Without a doubt, one of the most severe phobias is the fear of spiders, which a new study is apparently able to cure in less than two minutes. That may be so, but here is why the new arachnophobia therapy is not that good for you.
- Most venomous spiders are not in fact able to inject enough venom to kill a person
- Throughout the 20th century, there were only 100 actual deaths caused by spider bites
- Cognitive-behavioral therapy is arguably the best therapy to get rid of phobias
- Flooding, as a therapeutic exercise, is mostly shunned by the psychological community
Mankind was born in fear, lives in fear, and will die in fear. Be it the fear of the dark, the anxiety felt when asking somebody out, or the fear of death, which represents the unknown, there wasn’t really a time when humanity wasn’t afflicted with a phobia.
Researchers from the University of Amsterdam have come up with a way to allegedly cure arachnophobia in less than two minutes. The study made waves across the internet, with people actually hoping to get rid of their irrational fears with a derived treatment.
The concept on which the treatment is based, reconsolidation, was developed by a neuroscientist named Joseph LeDoux 15 years ago. It claimed that when a previously consolidated memory is activated, it can be weakened or strengthened.
Of course, the concept does have its merits, and based on it, Dr Merel Kindt developed the new treatment.
The study used a sample of 45 arachnophobes, which were placed in the company of a huge tarantula in order to activate the particular memory and emotion related to their fear, and then they were given a dose of Propranolol, a medicine for heart conditions and hypertension. Or at least some of them were, anyway. The others were given a placebo.
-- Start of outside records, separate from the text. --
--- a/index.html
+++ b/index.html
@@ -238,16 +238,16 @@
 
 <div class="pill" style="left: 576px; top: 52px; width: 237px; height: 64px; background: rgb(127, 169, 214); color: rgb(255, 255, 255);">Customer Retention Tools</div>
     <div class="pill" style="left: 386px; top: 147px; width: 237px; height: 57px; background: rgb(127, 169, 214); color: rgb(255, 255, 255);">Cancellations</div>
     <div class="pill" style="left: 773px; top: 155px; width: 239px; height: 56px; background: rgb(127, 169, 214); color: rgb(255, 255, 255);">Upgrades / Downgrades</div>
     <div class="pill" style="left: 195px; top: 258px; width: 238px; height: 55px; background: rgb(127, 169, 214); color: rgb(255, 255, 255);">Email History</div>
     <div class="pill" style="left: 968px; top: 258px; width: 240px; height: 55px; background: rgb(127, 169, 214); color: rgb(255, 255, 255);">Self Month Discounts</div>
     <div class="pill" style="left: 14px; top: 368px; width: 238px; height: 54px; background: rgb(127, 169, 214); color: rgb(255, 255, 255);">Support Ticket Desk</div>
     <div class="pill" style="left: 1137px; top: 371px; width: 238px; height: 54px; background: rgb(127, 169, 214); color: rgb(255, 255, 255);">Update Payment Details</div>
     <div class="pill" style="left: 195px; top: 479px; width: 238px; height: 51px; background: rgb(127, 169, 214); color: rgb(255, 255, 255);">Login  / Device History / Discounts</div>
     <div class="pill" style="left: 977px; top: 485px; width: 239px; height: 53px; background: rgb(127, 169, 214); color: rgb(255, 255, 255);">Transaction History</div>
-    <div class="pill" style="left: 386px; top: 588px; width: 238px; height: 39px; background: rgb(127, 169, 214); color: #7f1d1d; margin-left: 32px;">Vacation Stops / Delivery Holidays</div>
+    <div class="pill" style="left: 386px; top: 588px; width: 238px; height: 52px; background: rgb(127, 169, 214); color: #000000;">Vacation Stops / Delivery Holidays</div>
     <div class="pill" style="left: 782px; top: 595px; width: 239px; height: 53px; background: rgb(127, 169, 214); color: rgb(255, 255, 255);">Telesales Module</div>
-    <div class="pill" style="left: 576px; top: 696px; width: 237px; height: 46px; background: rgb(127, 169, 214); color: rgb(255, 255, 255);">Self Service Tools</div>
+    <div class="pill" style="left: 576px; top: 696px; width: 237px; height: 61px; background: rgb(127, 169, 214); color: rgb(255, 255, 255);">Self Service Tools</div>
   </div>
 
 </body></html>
The results were, unsurprisingly, positive. Out of the participants who were administered the drug, most of them not only got rid of their phobia for up to a year, but also started being interested in spiders.
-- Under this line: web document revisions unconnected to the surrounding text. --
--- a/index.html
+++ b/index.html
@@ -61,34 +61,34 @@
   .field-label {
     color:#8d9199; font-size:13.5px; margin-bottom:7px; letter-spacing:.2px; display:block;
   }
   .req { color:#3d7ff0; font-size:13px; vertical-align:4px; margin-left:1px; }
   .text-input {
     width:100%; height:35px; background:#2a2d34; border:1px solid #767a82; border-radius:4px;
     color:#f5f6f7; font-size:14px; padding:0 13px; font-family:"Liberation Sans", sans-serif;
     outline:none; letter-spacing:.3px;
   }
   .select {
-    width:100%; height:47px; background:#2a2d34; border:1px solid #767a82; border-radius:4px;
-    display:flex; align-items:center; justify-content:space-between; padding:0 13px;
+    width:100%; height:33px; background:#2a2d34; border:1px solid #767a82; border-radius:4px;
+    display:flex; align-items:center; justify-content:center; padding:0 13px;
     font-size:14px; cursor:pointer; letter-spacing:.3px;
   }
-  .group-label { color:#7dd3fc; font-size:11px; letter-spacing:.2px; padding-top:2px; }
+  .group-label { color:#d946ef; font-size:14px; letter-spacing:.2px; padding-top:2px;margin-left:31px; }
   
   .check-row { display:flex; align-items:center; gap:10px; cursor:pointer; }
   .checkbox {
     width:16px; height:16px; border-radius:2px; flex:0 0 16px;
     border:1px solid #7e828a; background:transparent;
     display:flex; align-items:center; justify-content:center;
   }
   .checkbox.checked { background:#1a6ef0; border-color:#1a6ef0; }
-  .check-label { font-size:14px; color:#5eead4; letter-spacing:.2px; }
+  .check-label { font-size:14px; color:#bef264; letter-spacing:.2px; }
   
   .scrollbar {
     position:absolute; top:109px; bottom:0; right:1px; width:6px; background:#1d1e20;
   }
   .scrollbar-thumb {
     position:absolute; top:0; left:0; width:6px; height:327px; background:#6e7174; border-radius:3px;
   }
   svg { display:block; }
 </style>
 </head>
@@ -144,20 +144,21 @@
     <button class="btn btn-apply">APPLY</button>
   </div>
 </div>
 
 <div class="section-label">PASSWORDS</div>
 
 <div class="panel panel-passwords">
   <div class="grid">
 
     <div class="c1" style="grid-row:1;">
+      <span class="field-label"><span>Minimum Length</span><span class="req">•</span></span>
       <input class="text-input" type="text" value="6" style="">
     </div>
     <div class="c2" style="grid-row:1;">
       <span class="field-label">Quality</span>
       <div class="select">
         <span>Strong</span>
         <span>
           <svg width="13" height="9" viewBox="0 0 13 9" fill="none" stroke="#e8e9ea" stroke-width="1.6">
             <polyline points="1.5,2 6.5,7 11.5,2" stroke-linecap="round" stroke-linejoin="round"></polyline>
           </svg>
And this is where the apparently successful experiment failed, despite the published paper.
In therapy, having a patient confront the source of his anxiety, directly and intensely, is called flooding. It is usually frowned upon by the psychotherapy community, as it can lead to lasting traumatic damage.
The usual way to approach a phobia is through gradual exposure. The patient is confronted with some form of his phobia, in this case let’s say a picture of a spider. He is then taught how to become relaxed in its presence. Future sessions will incorporate more and more threatening stimuli, but only gradually, so that the patient has the time and experience to fight off his anxiety himself.
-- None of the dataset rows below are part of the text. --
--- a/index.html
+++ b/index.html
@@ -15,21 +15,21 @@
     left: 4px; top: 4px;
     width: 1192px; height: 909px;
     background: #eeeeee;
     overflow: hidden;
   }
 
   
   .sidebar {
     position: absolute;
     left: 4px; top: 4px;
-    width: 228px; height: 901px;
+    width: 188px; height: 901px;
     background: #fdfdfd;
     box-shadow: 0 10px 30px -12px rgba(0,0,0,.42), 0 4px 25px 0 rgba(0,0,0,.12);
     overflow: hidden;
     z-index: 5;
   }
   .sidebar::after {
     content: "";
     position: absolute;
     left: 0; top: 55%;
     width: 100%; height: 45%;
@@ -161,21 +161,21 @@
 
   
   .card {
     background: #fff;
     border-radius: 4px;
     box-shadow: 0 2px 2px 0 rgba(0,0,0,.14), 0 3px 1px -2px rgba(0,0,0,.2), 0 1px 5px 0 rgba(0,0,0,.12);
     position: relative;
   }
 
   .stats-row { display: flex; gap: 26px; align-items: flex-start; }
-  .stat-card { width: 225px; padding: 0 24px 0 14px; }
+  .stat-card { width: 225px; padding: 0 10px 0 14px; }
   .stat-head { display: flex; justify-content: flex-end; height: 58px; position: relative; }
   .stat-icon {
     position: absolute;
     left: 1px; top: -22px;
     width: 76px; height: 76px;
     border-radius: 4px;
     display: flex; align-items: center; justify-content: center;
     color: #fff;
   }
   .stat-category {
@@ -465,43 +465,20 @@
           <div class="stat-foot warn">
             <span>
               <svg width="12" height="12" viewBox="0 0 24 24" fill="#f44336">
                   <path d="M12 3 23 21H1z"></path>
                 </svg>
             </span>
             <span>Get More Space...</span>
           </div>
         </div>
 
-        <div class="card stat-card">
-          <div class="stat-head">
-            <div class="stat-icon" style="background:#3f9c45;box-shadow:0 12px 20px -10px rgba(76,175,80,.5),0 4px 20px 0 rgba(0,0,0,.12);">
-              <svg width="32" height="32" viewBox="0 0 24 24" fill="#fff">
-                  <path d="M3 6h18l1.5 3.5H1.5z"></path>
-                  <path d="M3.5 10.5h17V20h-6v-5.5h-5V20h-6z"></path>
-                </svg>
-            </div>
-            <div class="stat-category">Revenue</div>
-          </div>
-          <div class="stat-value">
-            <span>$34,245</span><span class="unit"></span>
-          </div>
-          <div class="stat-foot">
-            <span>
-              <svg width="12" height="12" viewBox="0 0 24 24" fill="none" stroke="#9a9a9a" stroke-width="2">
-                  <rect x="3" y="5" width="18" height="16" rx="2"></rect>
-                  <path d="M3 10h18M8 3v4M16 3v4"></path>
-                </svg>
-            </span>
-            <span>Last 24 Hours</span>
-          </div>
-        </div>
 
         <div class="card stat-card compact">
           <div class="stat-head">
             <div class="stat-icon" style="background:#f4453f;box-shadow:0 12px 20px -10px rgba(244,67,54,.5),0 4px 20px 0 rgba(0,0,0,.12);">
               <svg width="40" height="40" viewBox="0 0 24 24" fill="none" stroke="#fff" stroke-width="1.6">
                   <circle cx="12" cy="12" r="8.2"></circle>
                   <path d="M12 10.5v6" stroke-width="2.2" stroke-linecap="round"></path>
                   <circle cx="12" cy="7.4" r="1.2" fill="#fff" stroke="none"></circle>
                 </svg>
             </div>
In the case of the new treatment, patients are thrown in the middle of their worst fear, without any lifelines, and are administered a drug that changes how they physically feel when in the company of the aforementioned fear.
This will lead their psyche to become not only confused, because of their mixed feelings regarding the event, but also traumatized, becoming linked with other psychological issues, and building upon them.
So, a person with a fear of spiders, for example, when administered the new experimental treatment, would suddenly start feeling interested in the spider, instead of terrified of it. This would lead his subconscious to start making false connections, getting involved in a cognitive dissonance, and would eventually end up tying the trauma to a different fear or anxiety, causing a myriad of future issues.
The treatment is still in testing, with a lot more experiments needed in order to be approved. And if the reconsolidation is also coupled with some much needed therapy after the traumatic event, who knows? It might even work out, in the end.